Work request> Give back the material that follows, identical in every line.

Information>

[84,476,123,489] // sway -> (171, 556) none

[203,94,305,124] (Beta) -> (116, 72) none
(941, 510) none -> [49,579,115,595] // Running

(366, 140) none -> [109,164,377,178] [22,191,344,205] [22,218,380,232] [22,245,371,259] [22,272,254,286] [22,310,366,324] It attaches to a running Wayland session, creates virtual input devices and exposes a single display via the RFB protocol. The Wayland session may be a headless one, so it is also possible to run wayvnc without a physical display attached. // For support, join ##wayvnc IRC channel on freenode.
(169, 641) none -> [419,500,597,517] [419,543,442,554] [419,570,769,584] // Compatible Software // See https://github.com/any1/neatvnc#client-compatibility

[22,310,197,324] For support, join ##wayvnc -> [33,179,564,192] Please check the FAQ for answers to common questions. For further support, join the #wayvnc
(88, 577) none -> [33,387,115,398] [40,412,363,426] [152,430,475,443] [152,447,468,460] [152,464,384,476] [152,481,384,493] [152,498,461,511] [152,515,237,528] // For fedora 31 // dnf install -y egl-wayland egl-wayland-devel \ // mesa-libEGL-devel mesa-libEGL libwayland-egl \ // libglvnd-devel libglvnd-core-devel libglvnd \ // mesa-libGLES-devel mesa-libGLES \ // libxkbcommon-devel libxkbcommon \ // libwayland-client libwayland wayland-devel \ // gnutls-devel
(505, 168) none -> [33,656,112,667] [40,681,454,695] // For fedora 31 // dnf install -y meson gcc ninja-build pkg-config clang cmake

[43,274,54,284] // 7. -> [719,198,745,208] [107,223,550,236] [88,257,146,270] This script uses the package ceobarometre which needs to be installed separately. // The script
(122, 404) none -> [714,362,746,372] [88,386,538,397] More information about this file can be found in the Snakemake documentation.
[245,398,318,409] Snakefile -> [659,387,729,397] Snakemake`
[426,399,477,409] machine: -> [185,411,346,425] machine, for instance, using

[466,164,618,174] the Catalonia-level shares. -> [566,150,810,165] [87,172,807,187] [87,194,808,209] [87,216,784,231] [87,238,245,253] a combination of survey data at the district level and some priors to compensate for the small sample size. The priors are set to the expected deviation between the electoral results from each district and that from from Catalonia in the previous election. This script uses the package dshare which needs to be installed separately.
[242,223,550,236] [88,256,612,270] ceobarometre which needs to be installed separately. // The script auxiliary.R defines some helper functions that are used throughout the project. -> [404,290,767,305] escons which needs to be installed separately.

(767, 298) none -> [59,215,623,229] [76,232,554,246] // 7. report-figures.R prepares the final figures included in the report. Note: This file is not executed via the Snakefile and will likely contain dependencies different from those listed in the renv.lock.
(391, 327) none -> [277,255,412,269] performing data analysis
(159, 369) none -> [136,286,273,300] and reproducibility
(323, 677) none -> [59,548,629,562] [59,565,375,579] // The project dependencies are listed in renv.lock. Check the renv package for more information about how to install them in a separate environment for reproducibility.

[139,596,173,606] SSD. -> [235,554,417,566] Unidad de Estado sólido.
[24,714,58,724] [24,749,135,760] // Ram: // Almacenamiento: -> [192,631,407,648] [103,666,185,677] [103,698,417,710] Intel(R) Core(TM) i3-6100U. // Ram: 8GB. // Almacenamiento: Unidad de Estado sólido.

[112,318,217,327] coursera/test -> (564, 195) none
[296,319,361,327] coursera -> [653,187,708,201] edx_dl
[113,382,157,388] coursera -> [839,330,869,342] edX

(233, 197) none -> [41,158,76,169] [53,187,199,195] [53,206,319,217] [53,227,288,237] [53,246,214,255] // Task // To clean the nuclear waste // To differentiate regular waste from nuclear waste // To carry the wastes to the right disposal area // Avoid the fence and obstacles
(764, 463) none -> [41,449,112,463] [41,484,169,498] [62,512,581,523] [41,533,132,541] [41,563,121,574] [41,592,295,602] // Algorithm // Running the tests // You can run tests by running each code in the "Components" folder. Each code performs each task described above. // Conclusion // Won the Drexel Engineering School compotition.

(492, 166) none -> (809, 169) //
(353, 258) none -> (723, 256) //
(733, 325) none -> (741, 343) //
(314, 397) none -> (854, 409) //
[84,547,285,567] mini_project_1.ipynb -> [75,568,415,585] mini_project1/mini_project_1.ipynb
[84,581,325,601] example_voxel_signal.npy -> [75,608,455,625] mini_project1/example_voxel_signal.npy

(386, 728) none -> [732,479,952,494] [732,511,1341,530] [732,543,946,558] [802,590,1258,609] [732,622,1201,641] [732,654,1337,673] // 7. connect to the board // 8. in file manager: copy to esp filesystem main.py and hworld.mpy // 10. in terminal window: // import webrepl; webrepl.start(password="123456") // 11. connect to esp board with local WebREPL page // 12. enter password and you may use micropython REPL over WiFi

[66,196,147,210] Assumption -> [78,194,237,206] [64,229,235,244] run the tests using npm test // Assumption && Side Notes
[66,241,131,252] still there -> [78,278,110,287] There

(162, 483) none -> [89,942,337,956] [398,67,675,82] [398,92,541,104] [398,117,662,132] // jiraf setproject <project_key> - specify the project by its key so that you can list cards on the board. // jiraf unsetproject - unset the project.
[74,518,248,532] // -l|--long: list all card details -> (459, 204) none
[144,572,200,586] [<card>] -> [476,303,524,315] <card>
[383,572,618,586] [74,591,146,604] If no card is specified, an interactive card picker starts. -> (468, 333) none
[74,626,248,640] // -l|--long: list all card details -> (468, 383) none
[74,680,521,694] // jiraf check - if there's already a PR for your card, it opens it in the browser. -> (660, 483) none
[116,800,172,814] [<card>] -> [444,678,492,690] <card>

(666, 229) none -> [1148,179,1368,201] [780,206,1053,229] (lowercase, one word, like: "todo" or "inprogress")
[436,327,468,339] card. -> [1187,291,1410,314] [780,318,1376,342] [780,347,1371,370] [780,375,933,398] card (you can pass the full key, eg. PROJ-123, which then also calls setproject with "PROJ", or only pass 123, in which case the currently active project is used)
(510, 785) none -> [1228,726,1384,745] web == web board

Written reply>
[84,476,123,489] // sway -> (171, 556) none

[203,94,305,124] (Beta) -> (116, 72) none
(941, 510) none -> [49,579,115,595] // Running

(366, 140) none -> [109,164,377,178] [22,191,344,205] [22,218,380,232] [22,245,371,259] [22,272,254,286] [22,310,366,324] It attaches to a running Wayland session, creates virtual input devices and exposes a single display via the RFB protocol. The Wayland session may be a headless one, so it is also possible to run wayvnc without a physical display attached. // For support, join ##wayvnc IRC channel on freenode.
(169, 641) none -> [419,500,597,517] [419,543,442,554] [419,570,769,584] // Compatible Software // See https://github.com/any1/neatvnc#client-compatibility

[22,310,197,324] For support, join ##wayvnc -> [33,179,564,192] Please check the FAQ for answers to common questions. For further support, join the #wayvnc
(88, 577) none -> [33,387,115,398] [40,412,363,426] [152,430,475,443] [152,447,468,460] [152,464,384,476] [152,481,384,493] [152,498,461,511] [152,515,237,528] // For fedora 31 // dnf install -y egl-wayland egl-wayland-devel \ // mesa-libEGL-devel mesa-libEGL libwayland-egl \ // libglvnd-devel libglvnd-core-devel libglvnd \ // mesa-libGLES-devel mesa-libGLES \ // libxkbcommon-devel libxkbcommon \ // libwayland-client libwayland wayland-devel \ // gnutls-devel
(505, 168) none -> [33,656,112,667] [40,681,454,695] // For fedora 31 // dnf install -y meson gcc ninja-build pkg-config clang cmake

[43,274,54,284] // 7. -> [719,198,745,208] [107,223,550,236] [88,257,146,270] This script uses the package ceobarometre which needs to be installed separately. // The script
(122, 404) none -> [714,362,746,372] [88,386,538,397] More information about this file can be found in the Snakemake documentation.
[245,398,318,409] Snakefile -> [659,387,729,397] Snakemake`
[426,399,477,409] machine: -> [185,411,346,425] machine, for instance, using

[466,164,618,174] the Catalonia-level shares. -> [566,150,810,165] [87,172,807,187] [87,194,808,209] [87,216,784,231] [87,238,245,253] a combination of survey data at the district level and some priors to compensate for the small sample size. The priors are set to the expected deviation between the electoral results from each district and that from from Catalonia in the previous election. This script uses the package dshare which needs to be installed separately.
[242,223,550,236] [88,256,612,270] ceobarometre which needs to be installed separately. // The script auxiliary.R defines some helper functions that are used throughout the project. -> [404,290,767,305] escons which needs to be installed separately.

(767, 298) none -> [59,215,623,229] [76,232,554,246] // 7. report-figures.R prepares the final figures included in the report. Note: This file is not executed via the Snakefile and will likely contain dependencies different from those listed in the renv.lock.
(391, 327) none -> [277,255,412,269] performing data analysis
(159, 369) none -> [136,286,273,300] and reproducibility
(323, 677) none -> [59,548,629,562] [59,565,375,579] // The project dependencies are listed in renv.lock. Check the renv package for more information about how to install them in a separate environment for reproducibility.

[139,596,173,606] SSD. -> [235,554,417,566] Unidad de Estado sólido.
[24,714,58,724] [24,749,135,760] // Ram: // Almacenamiento: -> [192,631,407,648] [103,666,185,677] [103,698,417,710] Intel(R) Core(TM) i3-6100U. // Ram: 8GB. // Almacenamiento: Unidad de Estado sólido.

[112,318,217,327] coursera/test -> (564, 195) none
[296,319,361,327] coursera -> [653,187,708,201] edx_dl
[113,382,157,388] coursera -> [839,330,869,342] edX

(233, 197) none -> [41,158,76,169] [53,187,199,195] [53,206,319,217] [53,227,288,237] [53,246,214,255] // Task // To clean the nuclear waste // To differentiate regular waste from nuclear waste // To carry the wastes to the right disposal area // Avoid the fence and obstacles
(764, 463) none -> [41,449,112,463] [41,484,169,498] [62,512,581,523] [41,533,132,541] [41,563,121,574] [41,592,295,602] // Algorithm // Running the tests // You can run tests by running each code in the "Components" folder. Each code performs each task described above. // Conclusion // Won the Drexel Engineering School compotition.

(492, 166) none -> (809, 169) //
(353, 258) none -> (723, 256) //
(733, 325) none -> (741, 343) //
(314, 397) none -> (854, 409) //
[84,547,285,567] mini_project_1.ipynb -> [75,568,415,585] mini_project1/mini_project_1.ipynb
[84,581,325,601] example_voxel_signal.npy -> [75,608,455,625] mini_project1/example_voxel_signal.npy

(386, 728) none -> [732,479,952,494] [732,511,1341,530] [732,543,946,558] [802,590,1258,609] [732,622,1201,641] [732,654,1337,673] // 7. connect to the board // 8. in file manager: copy to esp filesystem main.py and hworld.mpy // 10. in terminal window: // import webrepl; webrepl.start(password="123456") // 11. connect to esp board with local WebREPL page // 12. enter password and you may use micropython REPL over WiFi

[66,196,147,210] Assumption -> [78,194,237,206] [64,229,235,244] run the tests using npm test // Assumption && Side Notes
[66,241,131,252] still there -> [78,278,110,287] There

(162, 483) none -> [89,942,337,956] [398,67,675,82] [398,92,541,104] [398,117,662,132] // jiraf setproject <project_key> - specify the project by its key so that you can list cards on the board. // jiraf unsetproject - unset the project.
[74,518,248,532] // -l|--long: list all card details -> (459, 204) none
[144,572,200,586] [<card>] -> [476,303,524,315] <card>
[383,572,618,586] [74,591,146,604] If no card is specified, an interactive card picker starts. -> (468, 333) none
[74,626,248,640] // -l|--long: list all card details -> (468, 383) none
[74,680,521,694] // jiraf check - if there's already a PR for your card, it opens it in the browser. -> (660, 483) none
[116,800,172,814] [<card>] -> [444,678,492,690] <card>

(666, 229) none -> [1148,179,1368,201] [780,206,1053,229] (lowercase, one word, like: "todo" or "inprogress")
[436,327,468,339] card. -> [1187,291,1410,314] [780,318,1376,342] [780,347,1371,370] [780,375,933,398] card (you can pass the full key, eg. PROJ-123, which then also calls setproject with "PROJ", or only pass 123, in which case the currently active project is used)
(510, 785) none -> [1228,726,1384,745] web == web board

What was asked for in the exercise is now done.